Saturday, June 19, 2010

strawberry gardens at the hilltop


I've been meaning to pass along an update on what I feel has been an exact reenactment of the banking and financial dowfall; and, it's happened right at my dining room table over the last few weeks. The kids, along with one of the kids from the old neighborhood, have taken to playing Monopoly. Before I get to the details I'd like to point out a few of my feelings on this 'game'. First, nothing good ever comes from a game of Monopoly. Nothing. In the history of mankind, never has a game ended cordially with a good round of handshakes and utterances of "good game, good game, good game." By it's nature, the point of playing is to crush the life from every other being at the table - preferably with extreme prejudice. Second, you always have players who are up for a bit, down for a bit, middlin' for a bit, and then eventually out. But, you also have the one hack who always has about $200 on hand, who manages to always miss Marvin Gardens (with a hotel) and your killer row of the cheap shit just passed 'Go', and who ends up either in jail repeatedly are hitting Free Parking just as he's about to be eliminated...I hate that guy. He'll be around all night acting as some kind of property lawyer while begging and borrowing his way to the inevitable 3am finish.

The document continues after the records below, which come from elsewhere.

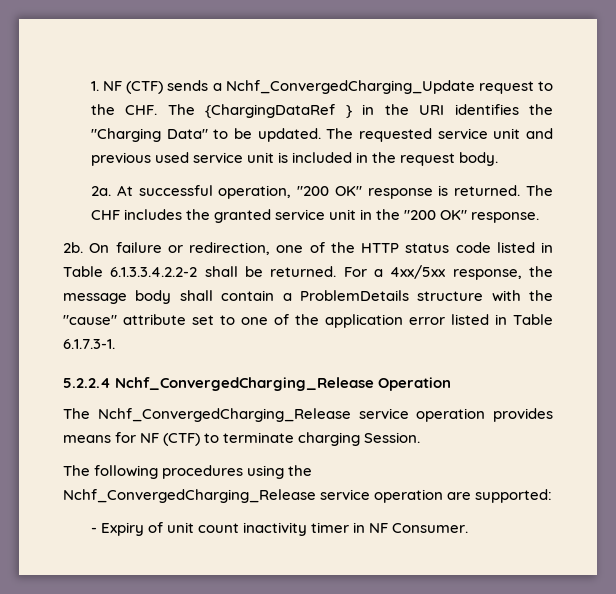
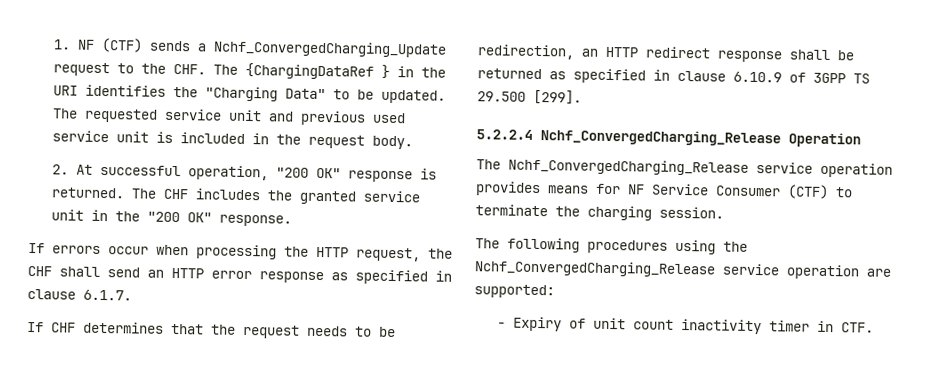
- 2a. At successful operation, "200 OK" response is returned.
+ 2. At successful operation, "200 OK" response is returned.
- 2b. On failure or redirection, one of the HTTP status code listed in Table 6.1.3.3.4.2.2-2 shall be returned. For a 4xx/5xx response, the message body shall contain a ProblemDetails structure with the "cause" attribute set to one of the application error listed in Table 6.1.7.3-1.
+ If errors occur when processing the HTTP request, the CHF shall send an HTTP error response as specified in clause 6.1.7.
+ If CHF determines that the request needs to be redirection, an HTTP redirect response shall be returned as specified in clause 6.10.9 of 3GPP TS 29.500 [299].
- The Nchf_ConvergedCharging_Release service operation provides means for NF (CTF) to terminate charging Session.
+ The Nchf_ConvergedCharging_Release service operation provides means for NF Service Consumer (CTF) to terminate the charging session.
- - Expiry of unit count inactivity timer in NF Consumer.
+ - Expiry of unit count inactivity timer in CTF.

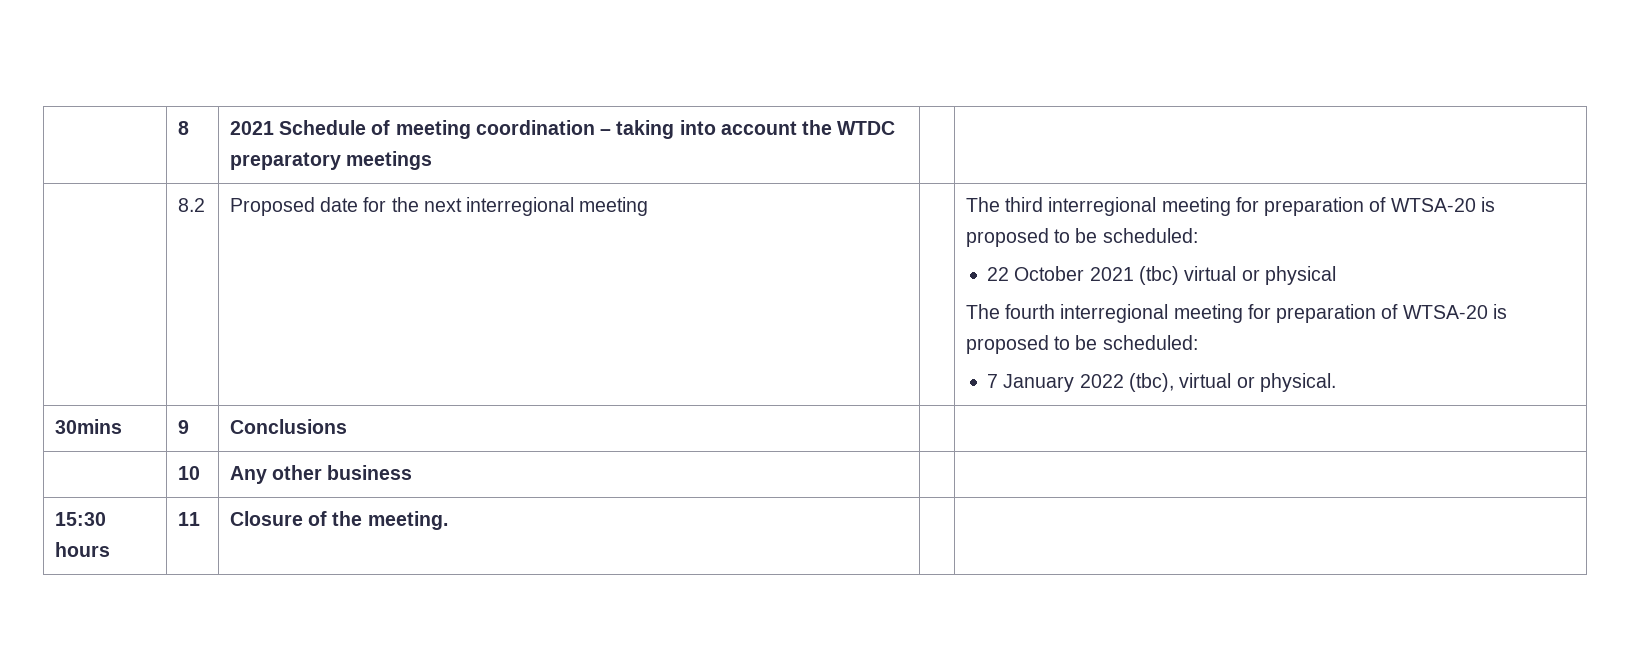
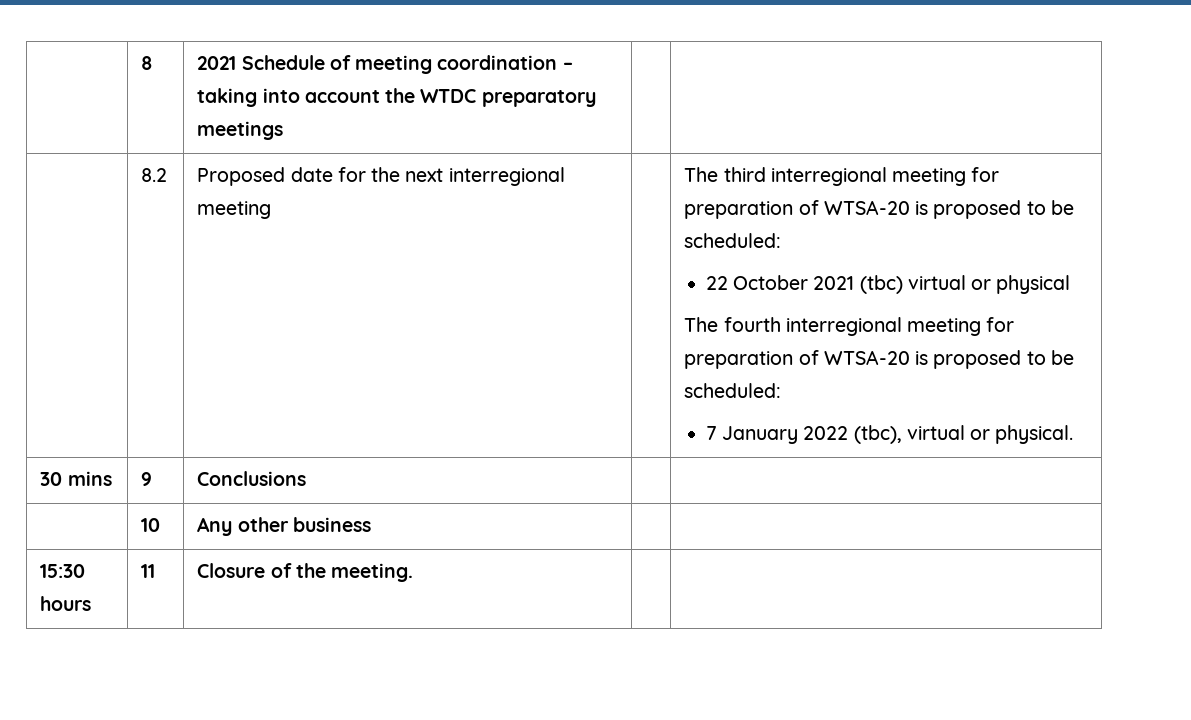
- 30mins | 9 | Conclusions | |
+ 30 mins | 9 | Conclusions | |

Right, back to the story. The kids vaguely play according to the rules - those rules being a roll of the dice, moving your men, buying things, getting $200 when passing go...and that's about it. They play a truly free enterprise version of the game beyond those basic steps. I'll be cooking in the kitchen and G. is exchanging a piece of property with L. because he wants her orange juice and doesn't want to get up and walk to the kitchen. I've got kids mortgaging property that can't be mortgaged because they have houses or hotels on them (you have to pull those before you mortgage), you have one kid offering up a utility of $500 to another, money supposedly being exchange for property, railroads being gathered via the use of picking or not picking Chance/Community Chest cards, and overall unregulated credit default swaps. Even though it might seem a joke, it isn't. They have no sense of what's actually happening nor any inkling of the results - they are in it purely for profit and hell be damned. In the end, one will win, a bunch will get pissed off and throw the board on the floor, and they'll play again tomorrow. Sounds familiar, doesn't it?

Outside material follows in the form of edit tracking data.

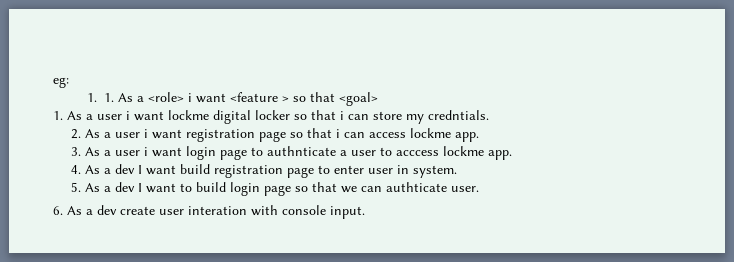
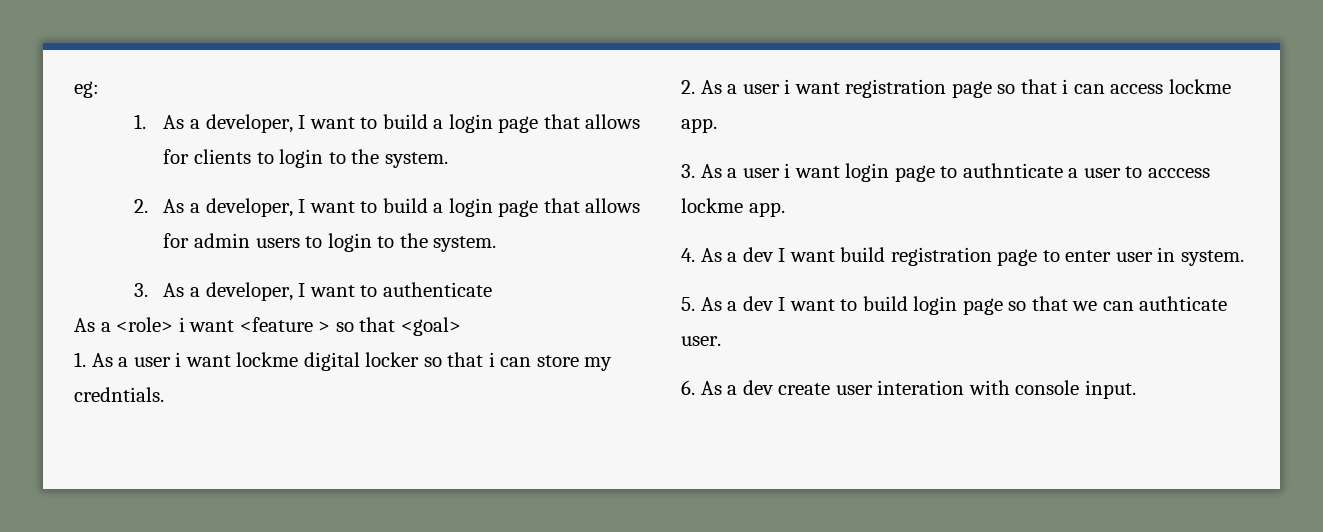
- 1. 1. As a <role> i want <feature > so that <goal>
+ 1. As a developer, I want to build a login page that allows for clients to login to the system.
+ 2. As a developer, I want to build a login page that allows for admin users to login to the system.
+ 3. As a developer, I want to authenticate
+ As a <role> i want <feature > so that <goal>

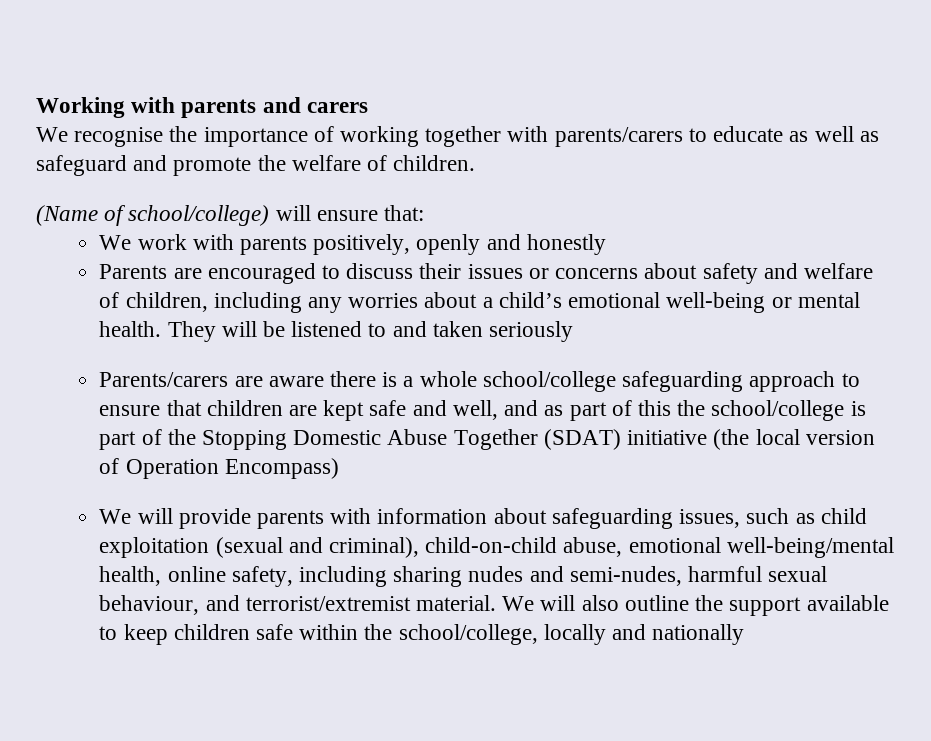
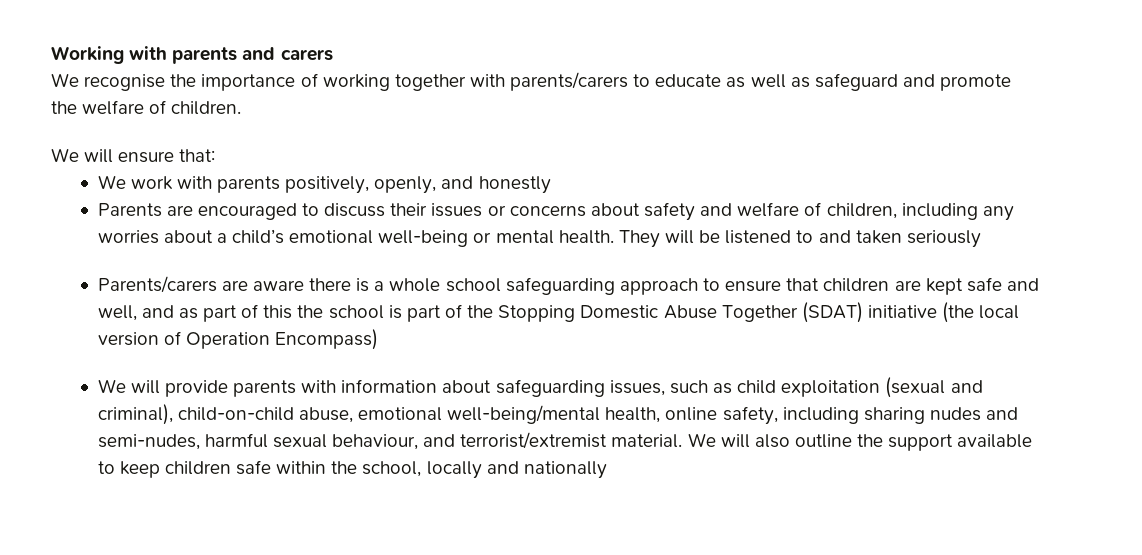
- (Name of school/college) will ensure that:
+ We will ensure that:
- We work with parents positively, openly and honestly
+ We work with parents positively, openly, and honestly
- Parents/carers are aware there is a whole school/college safeguarding approach to ensure that children are kept safe and well, and as part of this the school/college is part of the Stopping Domestic Abuse Together (SDAT) initiative (the local version of Operation Encompass)
+ Parents/carers are aware there is a whole school safeguarding approach to ensure that children are kept safe and well, and as part of this the school is part of the Stopping Domestic Abuse Together (SDAT) initiative (the local version of Operation Encompass)
- We will also outline the support available to keep children safe within the school/college, locally and nationally
+ We will also outline the support available to keep children safe within the school, locally and nationally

As it's the end of the berry season I gathered a flat of strawberries from the farmers market and spent a chunk of my afternoon making two dozen half-pints of strawberry jam. I'm not sure why I felt the need but berries will do that to you. We go through a lot of jam in the house and if I can make it by hand with a little effort, why not? If I'd got myself in order a few weeks ago I could have made a triple berry jam with strawberries, blackberries, and raspberries but my potential energy was just that. I was able to get a 12 lb. flat of for $40 from one of the farmers so each jar - minus jars, etc. - comes to about $2.